**Description of the task:**
Your task is to return the line containing "(iOS & Android)" and each line after it through the end of the entries, exactly, with no other lines.

**Information given:**
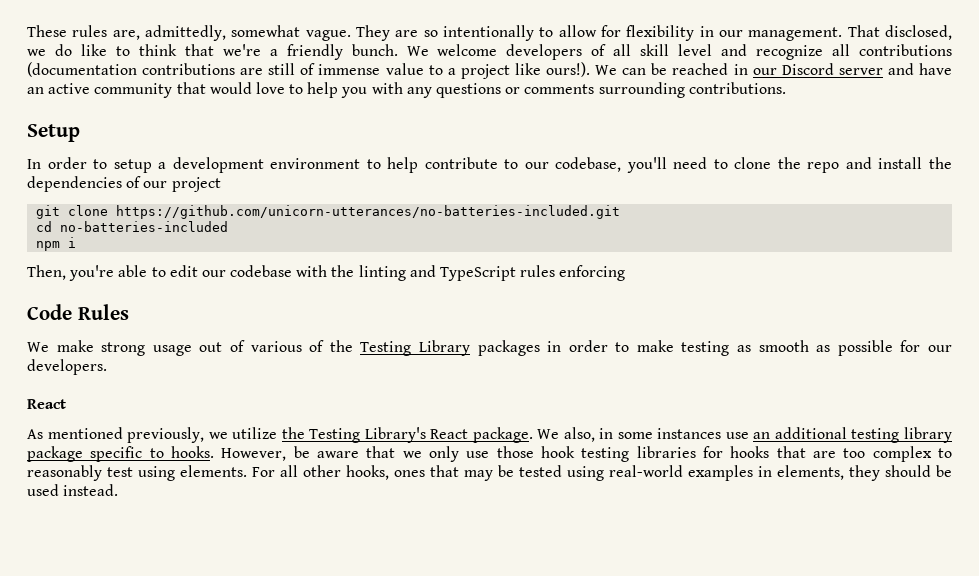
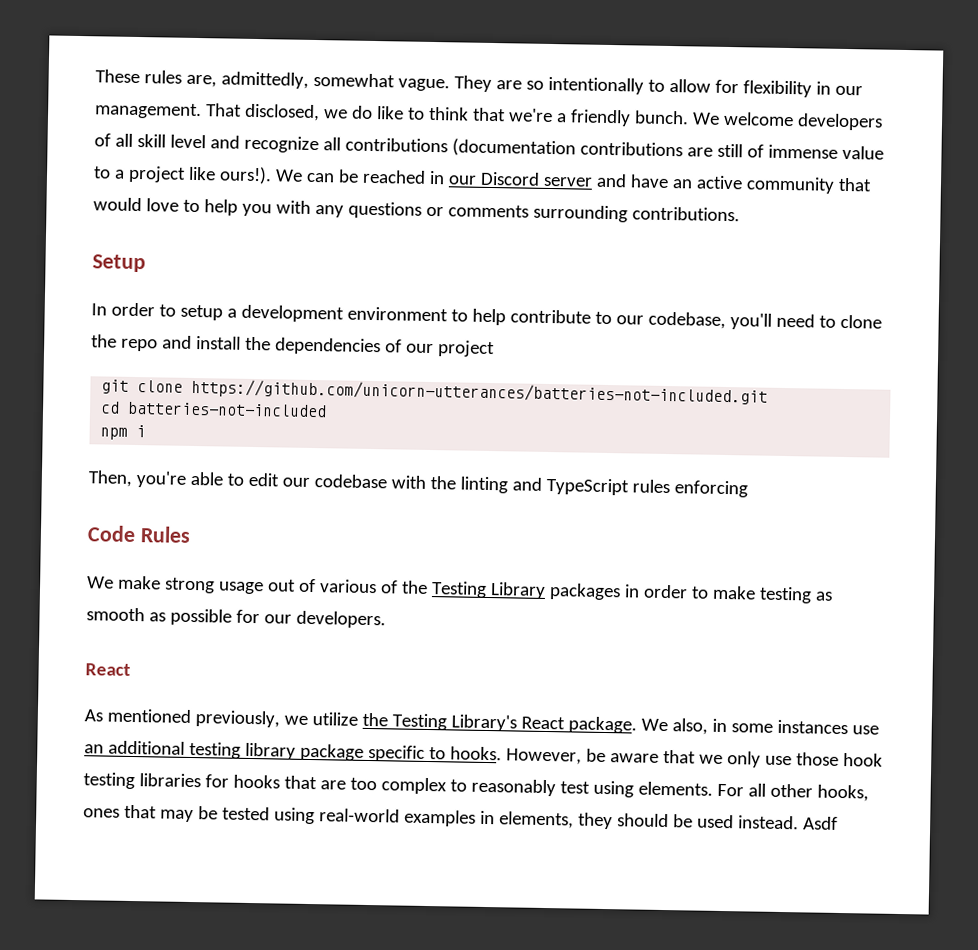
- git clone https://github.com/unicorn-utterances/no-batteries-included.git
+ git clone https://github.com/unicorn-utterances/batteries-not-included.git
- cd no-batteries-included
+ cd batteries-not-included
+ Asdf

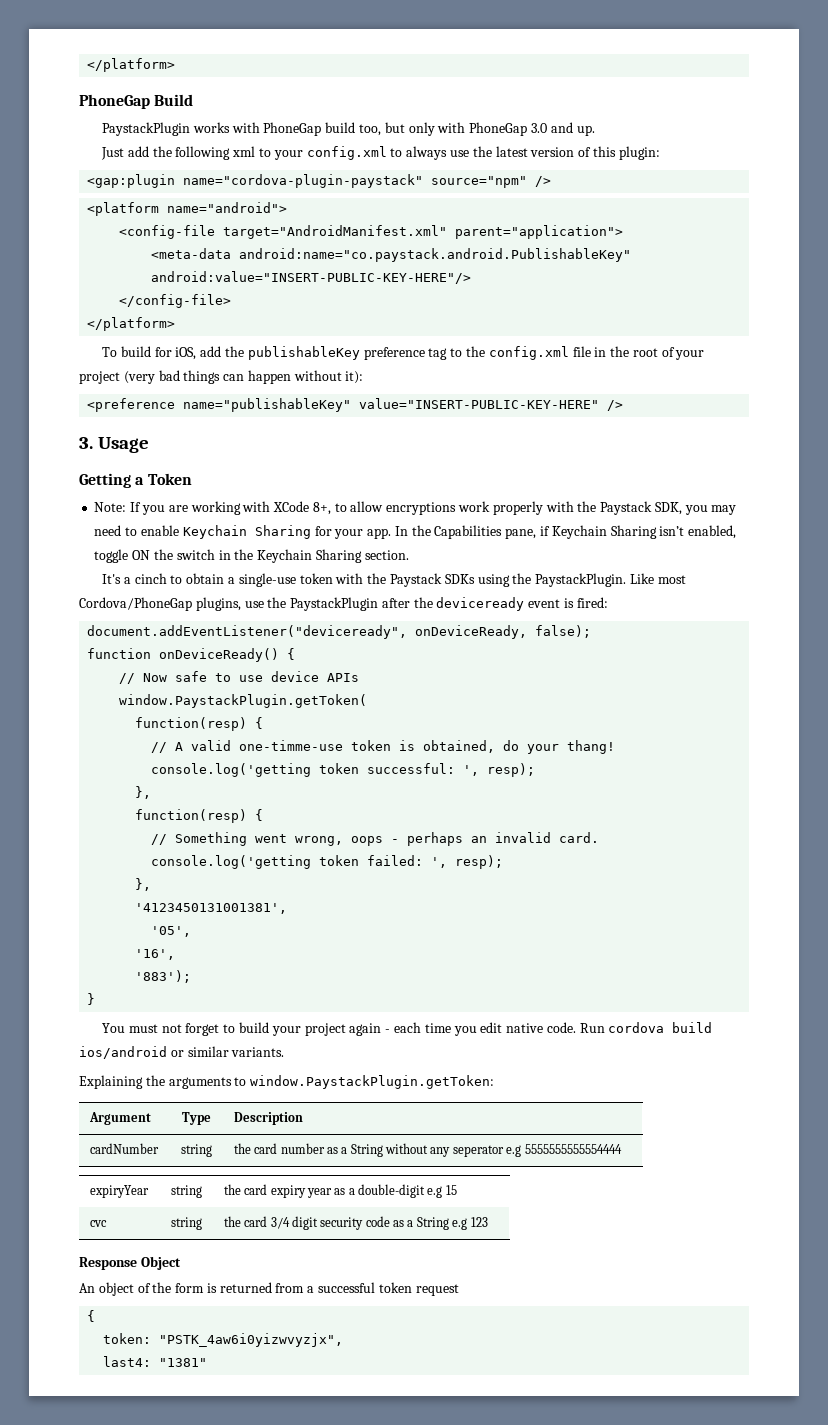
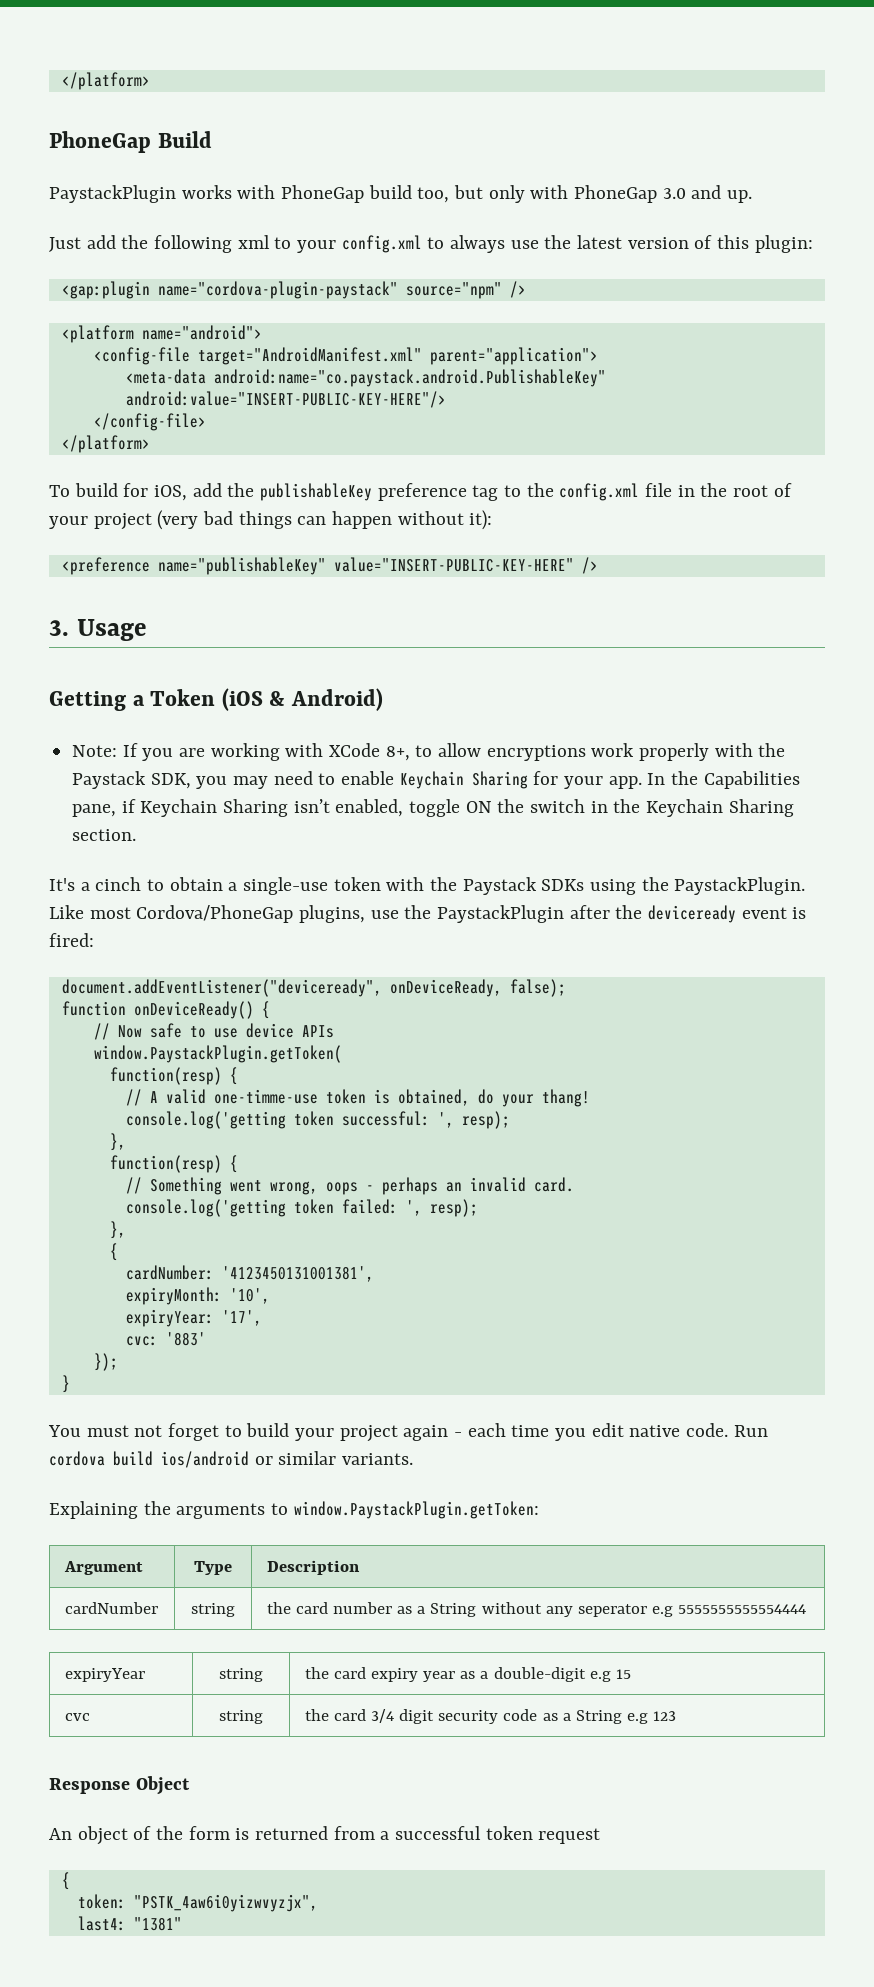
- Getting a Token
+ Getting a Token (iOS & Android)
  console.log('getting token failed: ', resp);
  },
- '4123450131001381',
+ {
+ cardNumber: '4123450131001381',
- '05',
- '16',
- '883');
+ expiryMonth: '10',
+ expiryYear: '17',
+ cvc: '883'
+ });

**Answer section:**
+ Getting a Token (iOS & Android)
  console.log('getting token failed: ', resp);
  },
- '4123450131001381',
+ {
+ cardNumber: '4123450131001381',
- '05',
- '16',
- '883');
+ expiryMonth: '10',
+ expiryYear: '17',
+ cvc: '883'
+ });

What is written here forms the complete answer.